The month of November alone was rife with murder cases and violent attacks on young women that left the Zimbabwean social media community perplexed, angry and outraged. Prudence Gold Madzavarara was a bride to be, a career driven banking woman, a responsible and contributing citizen and unfortunately her promising future was cut short by a group of thugs who robbed, stabbed and left her to die. Because she was a woman and because she was vulnerable and an easy target, it cost her her life. Ironically, the murder of the second victim, Lucy Duve, at the hands of a jealous and insecure boyfriend occurred right at the beginning of the ‘16 Days of Activism Against Gender Based Violence’ campaign. These are just but 2 cases that made it to the timelines of peoples’ Facebook accounts and WhatsApp statuses. Many more women suffer silently right in their homes at the hands of their spouses and when they try to report the matter to immediate relatives they get the ever common responses of, “Shinga muroora’’ or, “What did you do to provoke him?’’
Although the 21st century has seen significant strides being made to equate women to their male counterparts in all spheres of life, women globally still suffer at the hands of their male counterparts and are discriminated against or treated unfairly in the professional and social space. The ‘16 Days of Activism Against Gender Based Violence’ campaign which kicks off annually with the International day of the Elimination of violence against women seeks to raise awareness and address issues regarding gender based violence (GBV). GBV manifests itself in various forms including forced marriages, rape, spousal violence, female genital mutilation, discrimination against girls/women, human trafficking, marital rape, street harassment as well as sexual harassment and violence. Although gender based violence is predominantly an issue affecting girls and women, boys and men can also be victims.
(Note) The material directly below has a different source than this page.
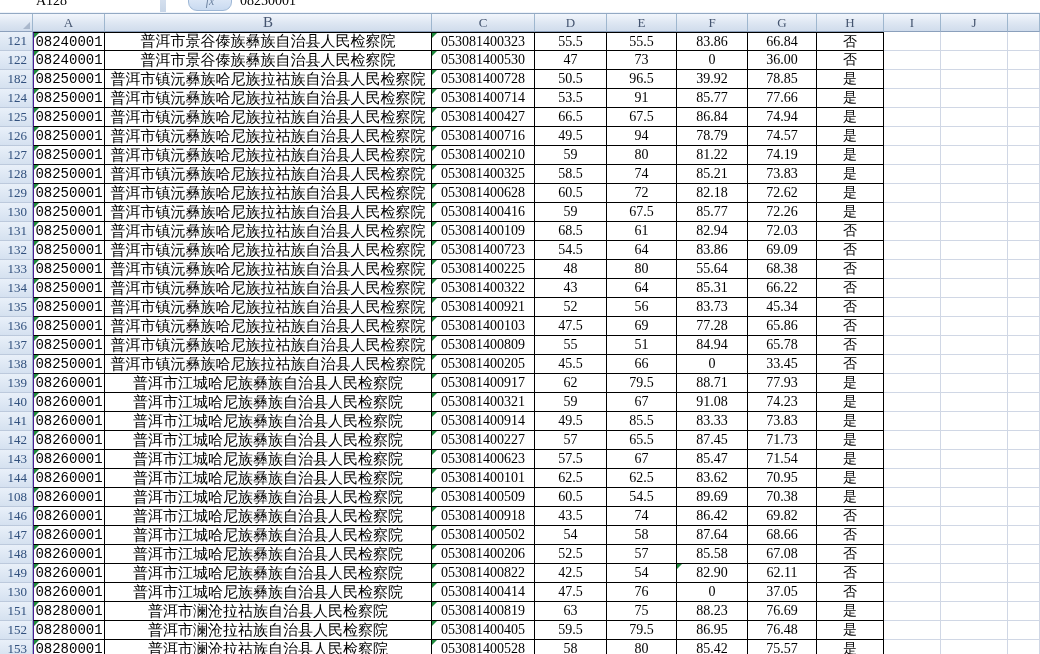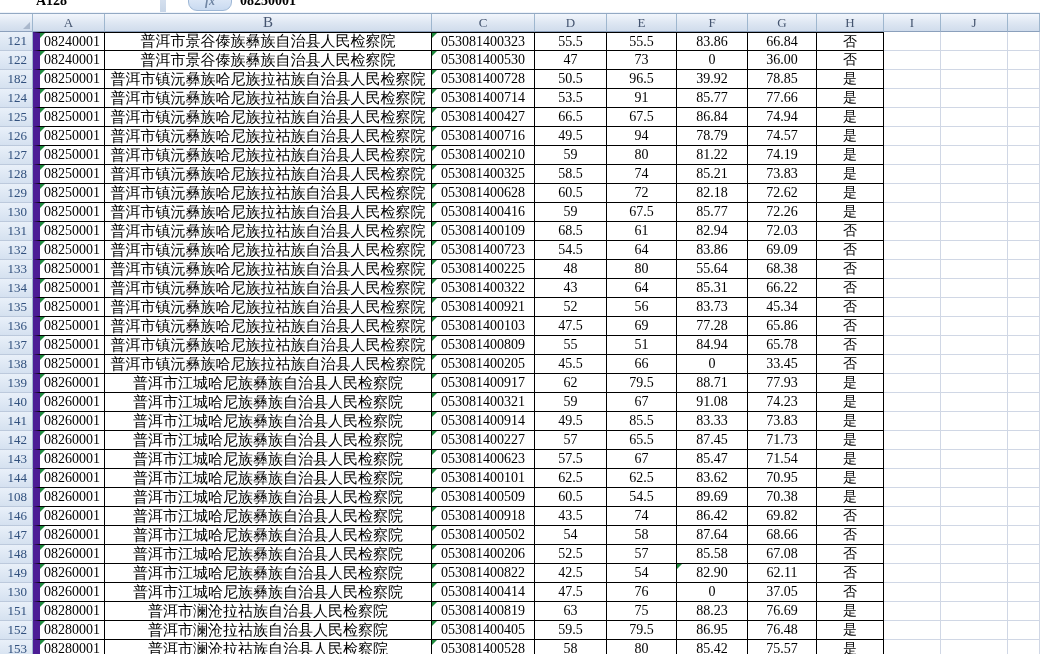"A128" #fbar { font-weight: bold -> none }
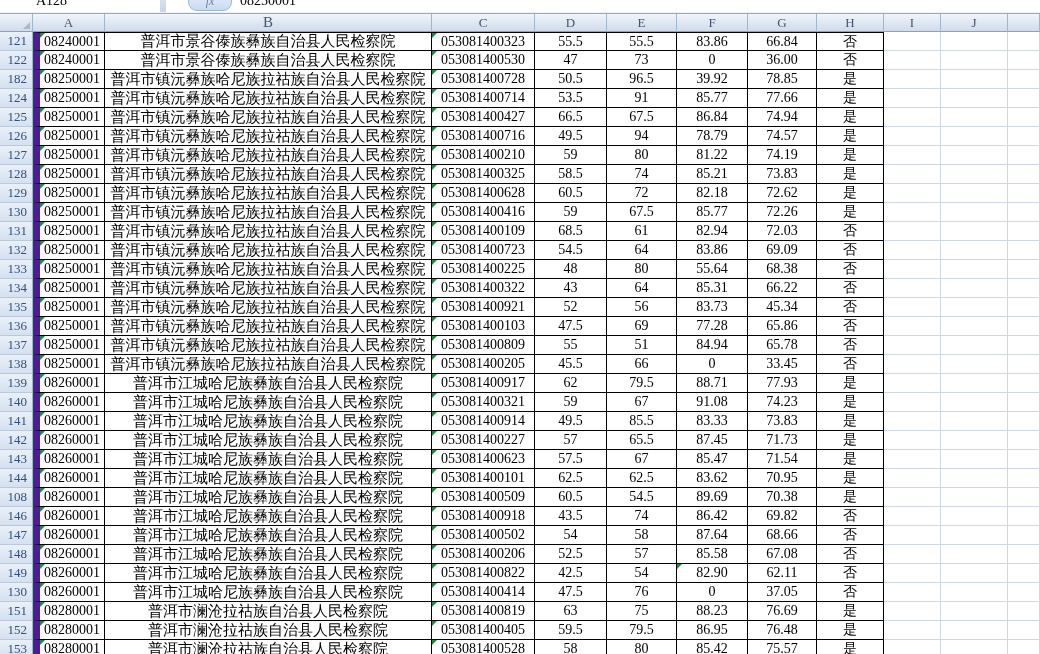"08240001" .cA.tb { border-left: 7px solid #4c1d95 -> 1px solid #4c1d95; font-family: none -> Liberation Mono, monospace }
Savanna Trust and the General Agriculture and Plantations Workers’Union (GAPWUZ) heed the call to end gender based violence and in line with the 2018 theme, zoned-in on gender based violations that particularly occur in the workplace. As such, Savanna Trust and GAPWUZ decided to take the campaign to some of the most neglected and marginalised members of the Zimbabwean work-force, the farm workers. The campaign was done through theatre and post-performance discussions focusing on the abuse that women who work in the farms are exposed to and how the farm should be a safe working space for women. A total of four (4) performances were done at Swandale Farm, Bryn Farm (Norton), Buena Vista and (Ruwa).
The performances managed to raise awareness against gender based violence in the world of work as well as to inform and devise appropriate actions to take when encountered with gender based violations. In the follow-up focus group discussions that ensued after each play, a general consensus resonated across all farms that the issues portrayed in the play were in reality occurring within their workspaces. For example, both men and women bemoaned sexual abuse and harassment women receive from most farm managers, supervisors as well as from their male counterparts. There was a call for the farms to implement the gender policies whose crafting was facilitated by GAPWUZ. Knowing and understanding the gender policy and reporting issues of gender based violence to the police, senior management or GAPWUZ were some of the resolutions that were proposed as immediate actions to take.